CT imaging in interventional and minimally-invasive surgery
requires high-performance computing solutions that meet
operational room demands, healthcare business requirements, and
the constraints of a mobile C-arm system. The computational
requirements of clinical procedures using CT-like data are
increasing rapidly, mainly due to the need for rapid access to
medical imagery during critical surgical procedures. The highly parallel nature of Radon transform and CT algorithms enables
embedded computing solutions utilizing a parallel processing
architecture to realize a significant gain of computational
intensity with comparable hardware and program coding/testing
expenses.
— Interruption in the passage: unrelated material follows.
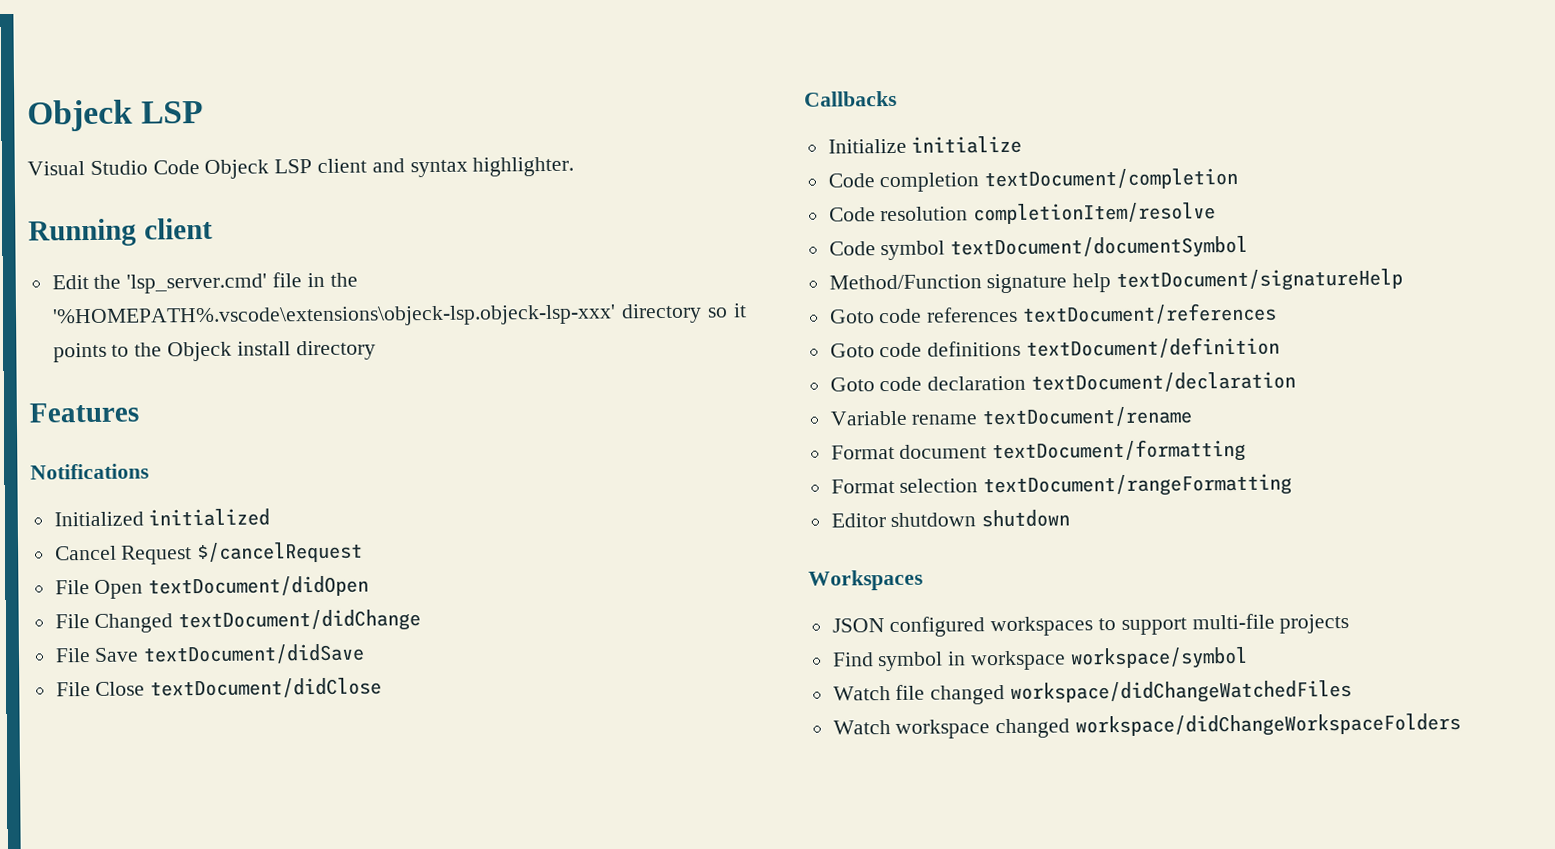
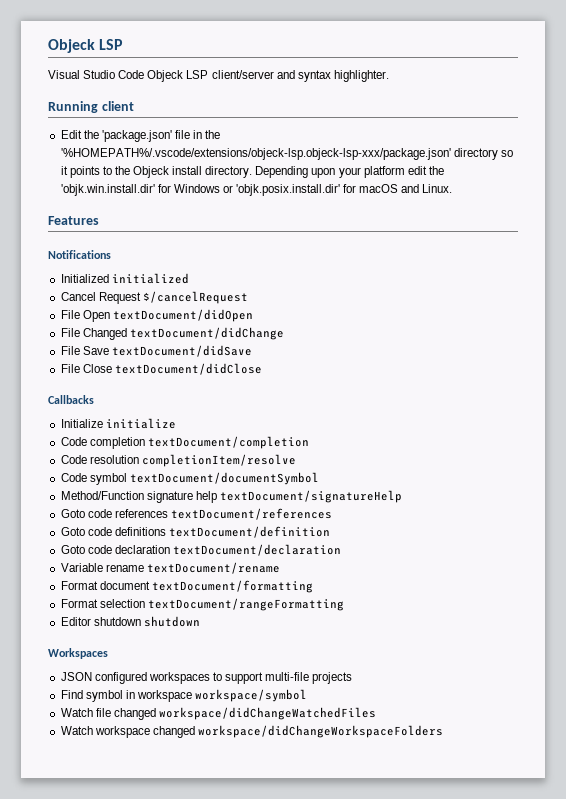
- Visual Studio Code Objeck LSP client and syntax highlighter.
+ Visual Studio Code Objeck LSP client/server and syntax highlighter.
- Edit the 'lsp_server.cmd' file in the '%HOMEPATH%.vscode\extensions\objeck-lsp.objeck-lsp-xxx' directory so it points to the Objeck install directory
+ Edit the 'package.json' file in the '%HOMEPATH%/.vscode/extensions/objeck-lsp.objeck-lsp-xxx/package.json' directory so it points to the Objeck install directory. Depending upon your platform edit the 'objk.win.install.dir' for Windows or 'objk.posix.install.dir' for macOS and Linux.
In this paper, using a sample 2D and 3D CT problem, we
explore the programming challenges and the potential benefits of
embedded computing using commodity hardware components. The
accuracy and performance results obtained on three computational
platforms: a single CPU, a single GPU, and a solution based on FPGA technology have been analyzed. We have shown that
hardware-accelerated CT image reconstruction can be achieved with
similar levels of noise and clarity of feature when compared to
program execution on a CPU, but gaining a performance increase at
one or more orders of magnitude faster. 3D cone-beam or helical CT
reconstruction and a variety of volumetric image processing
applications will benefit from similar accelerations.